(Before-and-after page screenshots)
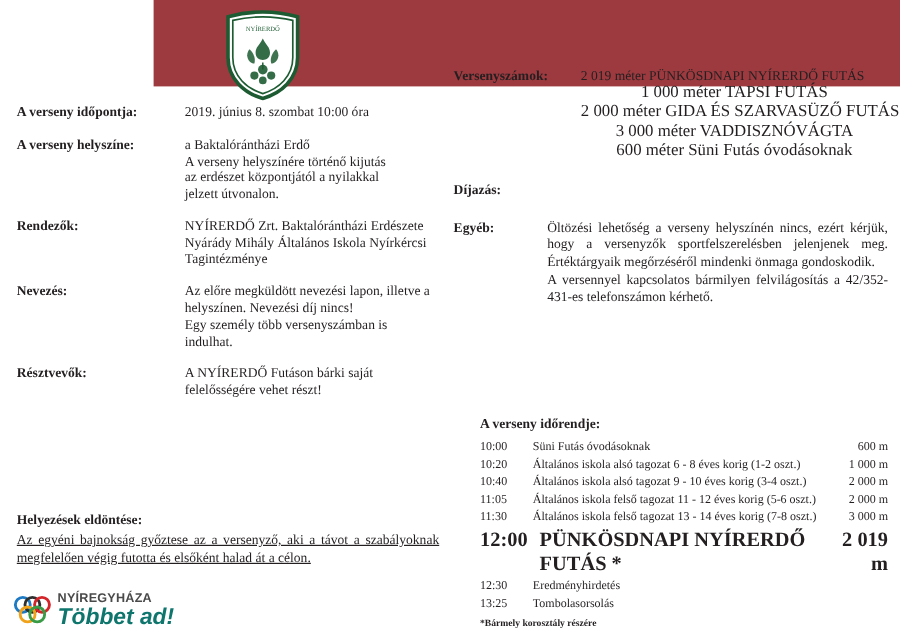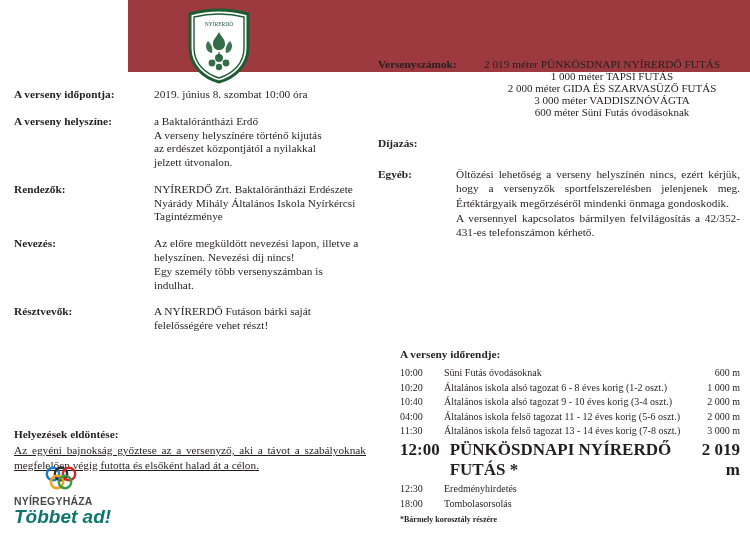--- a/index.html
+++ b/index.html
@@ -69,7 +69,7 @@
   .rowr { display: flex; margin-bottom: 16px; line-height: 1.3; }
   .rowr .lbl { font-weight: bold; font-size: 11.3px; width: 78px; flex: 0 0 78px; }
   .rowr .val { font-size: 11.3px; flex: 1 1 auto; text-align: justify; }
-  .dist-list { font-size: 11px; }
+  .dist-list { font-size: 14px; }
   .dist-list div { white-space: pre; }
   .dist-head { display: flex; }
   .dist-head .lbl { font-weight: bold; font-size: 11.3px; flex: 0 0 106px; }

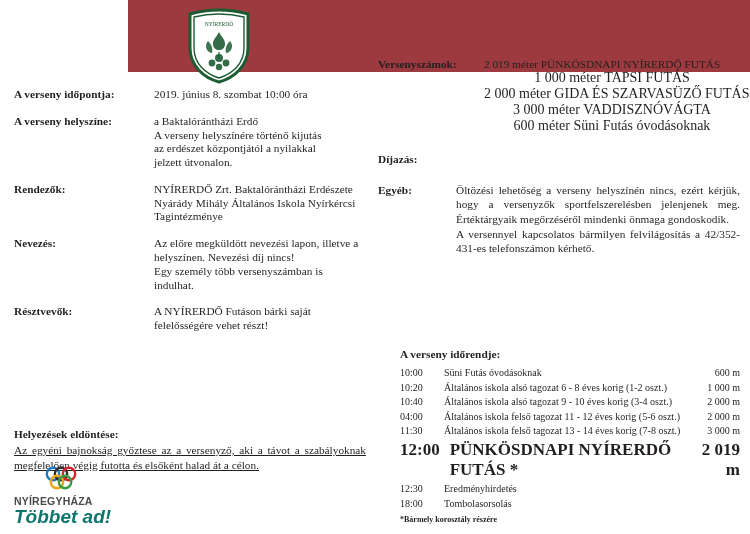--- a/index.html
+++ b/index.html
@@ -261,7 +261,7 @@
     <div class="m">2 000 m</div>
   </div>
   <div class="sched-row">
-    <div class="t">04:00</div>
+    <div class="t">11:05</div>
     <div class="d">Általános iskola felső tagozat 11 - 12 éves korig (5-6 oszt.)</div>
     <div class="m">2 000 m</div>
   </div>

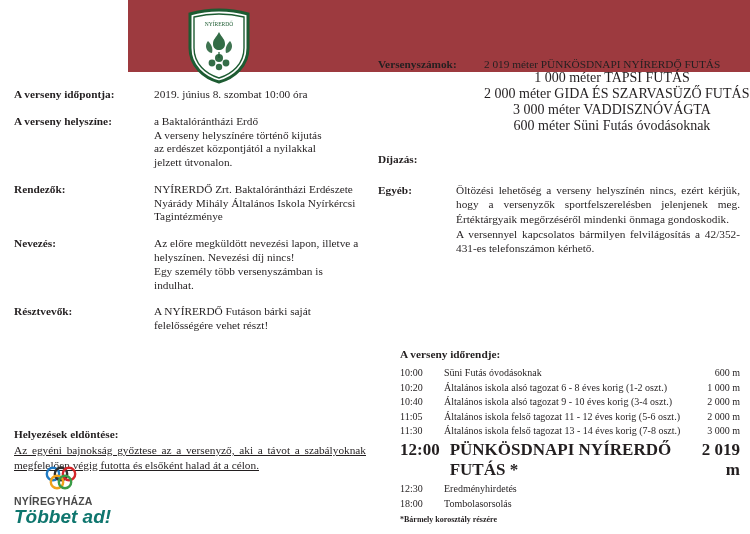--- a/index.html
+++ b/index.html
@@ -116,7 +116,6 @@
     bottom: 8px;
     display: flex;
     align-items: center;
-    flex-direction: column;
   }
   .footer .rings { width: 34px; height: 34px; flex: 0 0 34px; }
   .footer .ftext { margin-left: 4px; line-height: 1; }

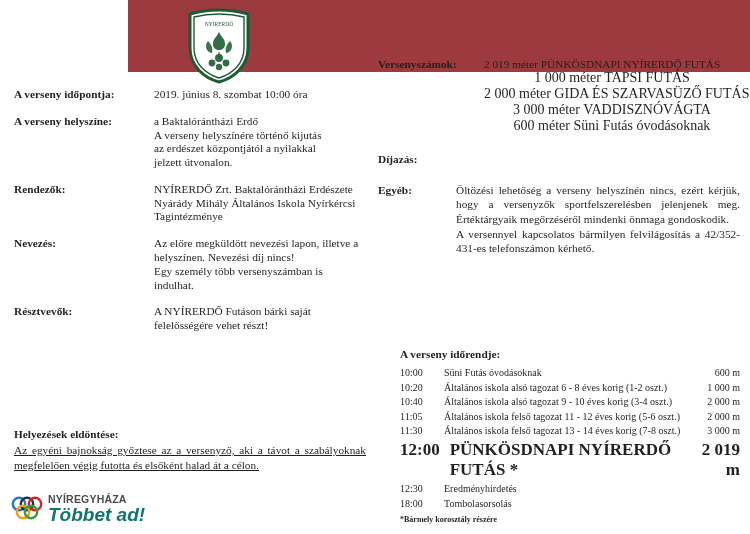--- a/index.html
+++ b/index.html
@@ -280,7 +280,7 @@
     <div class="m"></div>
   </div>
   <div class="sched-row">
-    <div class="t">18:00</div>
+    <div class="t">13:25</div>
     <div class="d">Tombolasorsolás</div>
     <div class="m"></div>
   </div>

● **The task**: What you give back must match the entries exactly, apart from the omitted pictures.

● **Solution below**:
--- a/index.html
+++ b/index.html
@@ -69,7 +69,7 @@
   .rowr { display: flex; margin-bottom: 16px; line-height: 1.3; }
   .rowr .lbl { font-weight: bold; font-size: 11.3px; width: 78px; flex: 0 0 78px; }
   .rowr .val { font-size: 11.3px; flex: 1 1 auto; text-align: justify; }
-  .dist-list { font-size: 11px; }
+  .dist-list { font-size: 14px; }
   .dist-list div { white-space: pre; }
   .dist-head { display: flex; }
   .dist-head .lbl { font-weight: bold; font-size: 11.3px; flex: 0 0 106px; }

--- a/index.html
+++ b/index.html
@@ -261,7 +261,7 @@
     <div class="m">2 000 m</div>
   </div>
   <div class="sched-row">
-    <div class="t">04:00</div>
+    <div class="t">11:05</div>
     <div class="d">Általános iskola felső tagozat 11 - 12 éves korig (5-6 oszt.)</div>
     <div class="m">2 000 m</div>
   </div>

--- a/index.html
+++ b/index.html
@@ -116,7 +116,6 @@
     bottom: 8px;
     display: flex;
     align-items: center;
-    flex-direction: column;
   }
   .footer .rings { width: 34px; height: 34px; flex: 0 0 34px; }
   .footer .ftext { margin-left: 4px; line-height: 1; }

--- a/index.html
+++ b/index.html
@@ -280,7 +280,7 @@
     <div class="m"></div>
   </div>
   <div class="sched-row">
-    <div class="t">18:00</div>
+    <div class="t">13:25</div>
     <div class="d">Tombolasorsolás</div>
     <div class="m"></div>
   </div>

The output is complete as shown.